### TASK DIRECTIONS
Begin with the first line below and retype each line exactly through the line containing "right:15px; bottom:0; height:15px;". Any pictures are to be left out.

### EXTRACTED ENTRIES
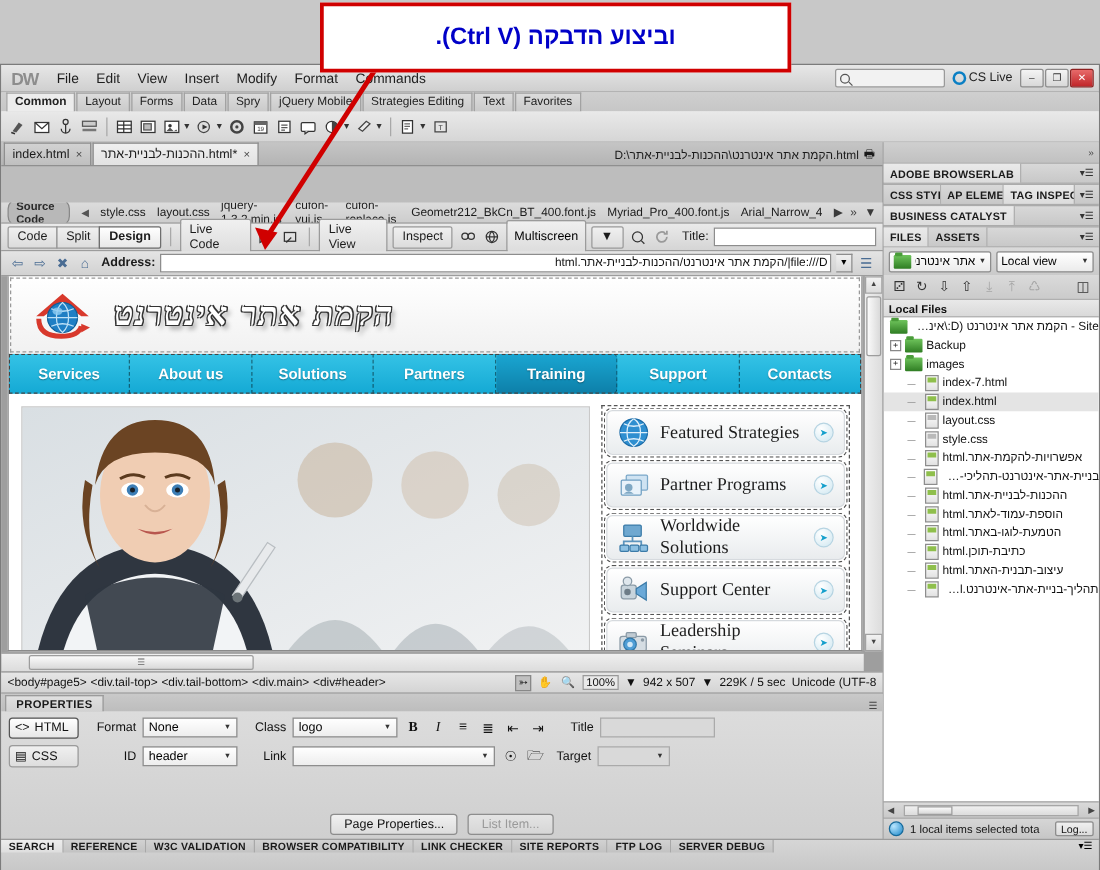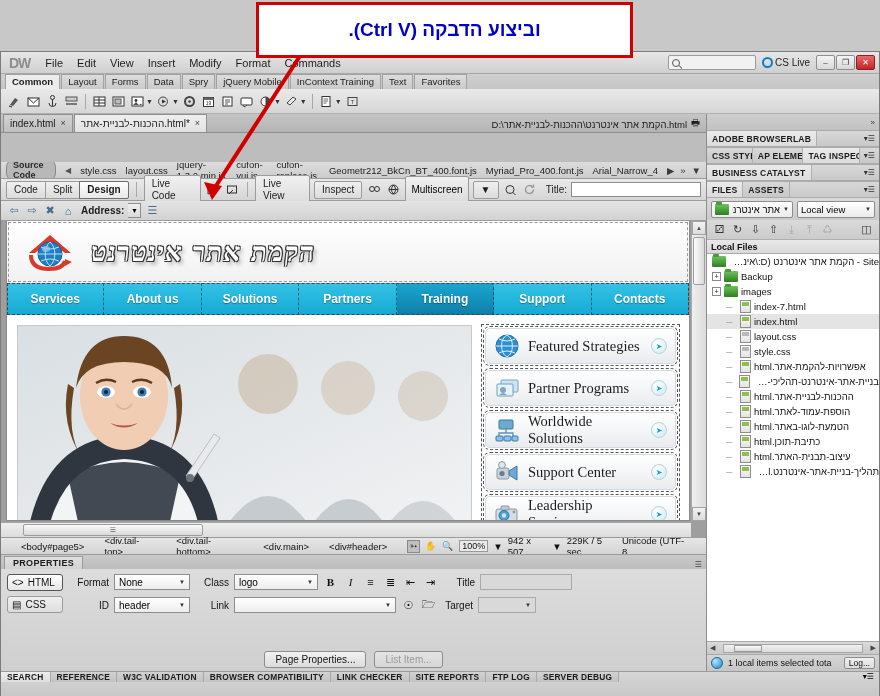--- a/index.html
+++ b/index.html
@@ -158,23 +158,23 @@
             background:linear-gradient(90deg,#fbfbfb,#d9d9d9); border:1px solid #9d9d9d; border-radius:2px;}
   .sb-arrow{position:absolute;left:0;right:0;height:14px;background:linear-gradient(#f2f2f2,#dcdcdc);
             border:1px solid #a2a2a2;display:flex;align-items:center;justify-content:center;font-size:6px;color:#444;}
   .hscroll { position:absolute; left:0; right:15px; bottom:0; height:15px;
              background:linear-gradient(#efefef,#dcdcdc); border-top:1px solid #a6a6a6;}
   .hthumb { position:absolute; top:1px; bottom:1px; left:22px; width:180px;
             background:linear-gradient(#fbfbfb,#d9d9d9); border:1px solid #9d9d9d; border-radius:2px;
             display:flex;align-items:center;justify-content:center;font-size:7px;color:#666;}
 
   
-  .tagbar { height:17px; display:flex; align-items:center; padding:0 20px; flex:none;
+  .tagbar { height:17px; display:flex; align-items:center; padding:0 5px; flex:none;
             background:linear-gradient(#e6e6e6,#d4d4d4); border-top:1px solid #9b9b9b;
-            font-size:9.5px; color:#111; gap:20px;}
+            font-size:9.5px; color:#111; gap:3px;}
   .status-right { margin-left:auto; display:flex; align-items:center; gap:5px; font-size:9.5px;}
   .stat-ic{width:13px;height:13px;display:flex;align-items:center;justify-content:center;font-size:9px;color:#222;}
   .stat-ic.sel{background:#c0c0c0;border:1px solid #888;}
   .zoomsel{border:1px solid #999;background:#e9e9e9;padding:0 2px;font-size:9px;}
 
   
   .propwrap { flex:none; background:linear-gradient(#dedede,#cfcfcf); border-top:1px solid #9b9b9b;}
   .prop-tabrow { height:14px; display:flex; align-items:flex-end; background:linear-gradient(#c9c9c9,#bdbdbd);
                  padding-left:3px; }
   .prop-tab { font-size:9px; font-weight:bold; letter-spacing:.3px; padding:1px 8px;
@@ -308,21 +308,21 @@
   </div>
 
   <div class="insertbar">
     <div class="ins-tabs">
       <div class="ins-tab active">Common</div>
       <div class="ins-tab">Layout</div>
       <div class="ins-tab">Forms</div>
       <div class="ins-tab">Data</div>
       <div class="ins-tab">Spry</div>
       <div class="ins-tab">jQuery Mobile</div>
-      <div class="ins-tab">InContext Training</div>
+      <div class="ins-tab">Strategies Editing</div>
       <div class="ins-tab">Text</div>
       <div class="ins-tab">Favorites</div>
     </div>
     <div class="ins-icons">
       <div class="ic">
         <svg width="15" height="15" viewBox="0 0 15 15">
             <path d="M3 11 L8 4 L11 6 L6 12 Z" fill="#555"></path>
             <path d="M2 12 L5 13" stroke="#333" stroke-width="1.2" fill="none"></path>
           </svg>
       </div>
@@ -515,20 +515,21 @@
         <span class="title-lbl">Title:</span>
         <input class="title-inp" value="" style="">
       </div>
 
       <div class="addrbar">
         <span class="navic">⇦</span>
         <span class="navic">⇨</span>
         <span class="navic">✖</span>
         <span class="navic">⌂</span>
         <span class="addr-lbl">Address:</span>
+        <div class="addr-inp">file:///D|/הקמת אתר אינטרנט/ההכנות-לבניית-אתר.html</div>
         <div class="addr-drop">▼</div>
         <span class="navic">☰</span>
       </div>
 
       <div class="canvaswrap">
         <div class="page">
 
           <div class="site-header">
             <div class="logo-globe">
               <svg width="52" height="46" viewBox="0 0 52 46">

### OUTPUT BELOW
--- a/index.html
+++ b/index.html
@@ -158,23 +158,23 @@
             background:linear-gradient(90deg,#fbfbfb,#d9d9d9); border:1px solid #9d9d9d; border-radius:2px;}
   .sb-arrow{position:absolute;left:0;right:0;height:14px;background:linear-gradient(#f2f2f2,#dcdcdc);
             border:1px solid #a2a2a2;display:flex;align-items:center;justify-content:center;font-size:6px;color:#444;}
   .hscroll { position:absolute; left:0; right:15px; bottom:0; height:15px;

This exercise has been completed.